JSFileApi

From MozillaWiki
Revision as of 19:06, 3 October 2011 by Zack (talk | contribs)
Jump to navigation Jump to search

This page details a proposal for 563742 - Efficient ctypes API for file handling.

The general idea of this API is to provide a low-level, cross-platform, fast access to file management functions.
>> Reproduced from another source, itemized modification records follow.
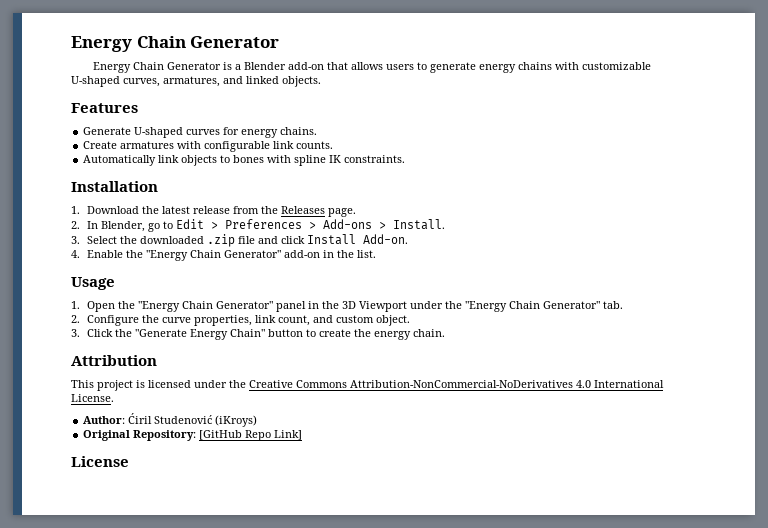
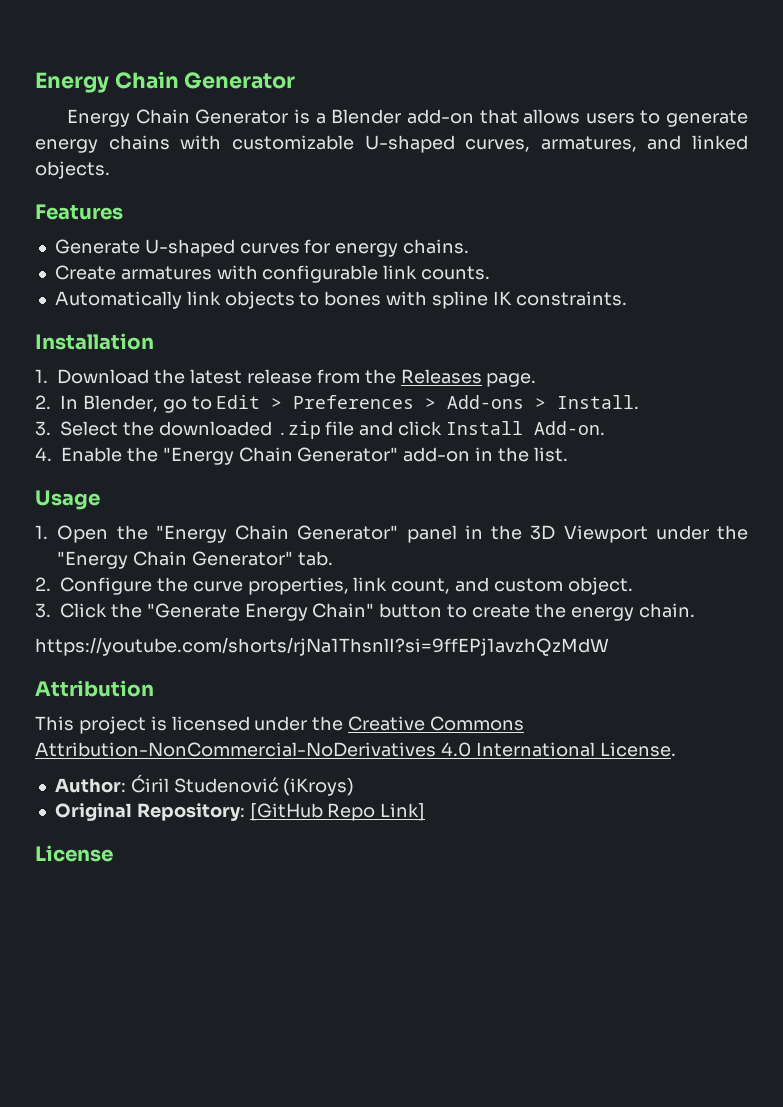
+ https://youtube.com/shorts/rjNa1ThsnlI?si=9ffEPj1avzhQzMdW

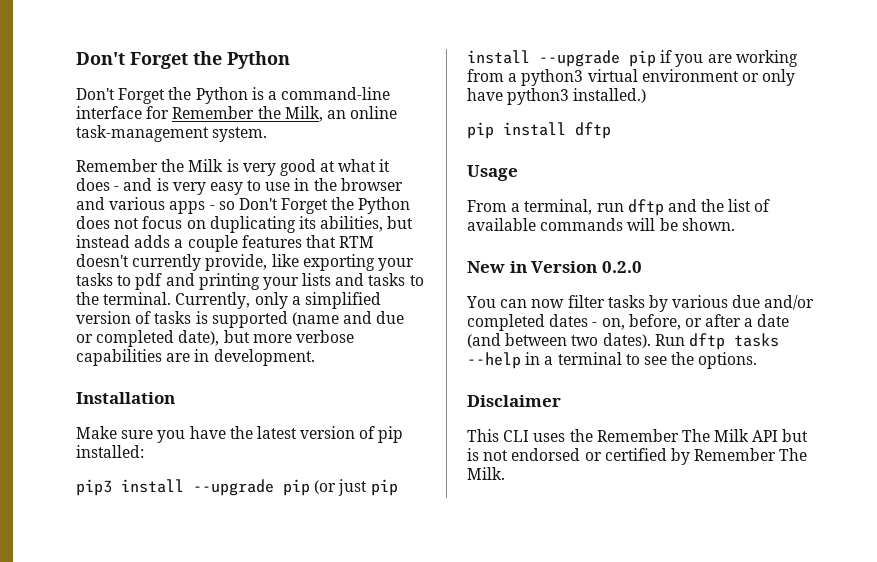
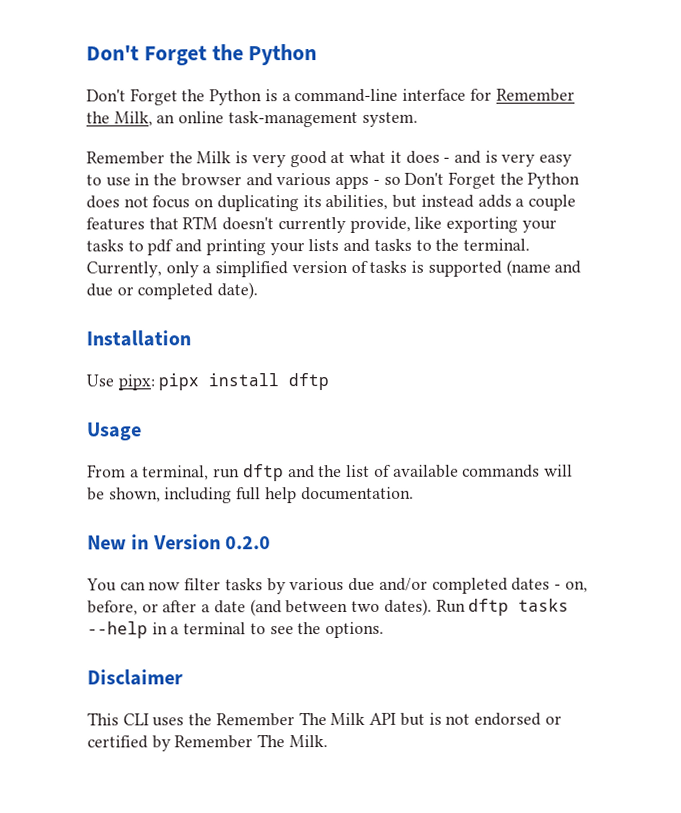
- Currently, only a simplified version of tasks is supported (name and due or completed date), but more verbose capabilities are in development.
+ Currently, only a simplified version of tasks is supported (name and due or completed date).
  Installation
- Make sure you have the latest version of pip installed:
- pip3 install --upgrade pip (or just pip install --upgrade pip if you are working from a python3 virtual environment or only have python3 installed.)
- pip install dftp
+ Use pipx: pipx install dftp
- From a terminal, run dftp and the list of available commands will be shown.
+ From a terminal, run dftp and the list of available commands will be shown, including full help documentation.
For this reason, it does not implement some primitives that are very different between platforms, e.g. chmod, mmap, epoll.

Conventions By the way, this document uses the conventions of Google Closure Compiler for type annotations.


Module FileUtilities

This module is the first access point to the file API. It contains constructors, functions to copy, move files, etc. as well as the constants used in the API.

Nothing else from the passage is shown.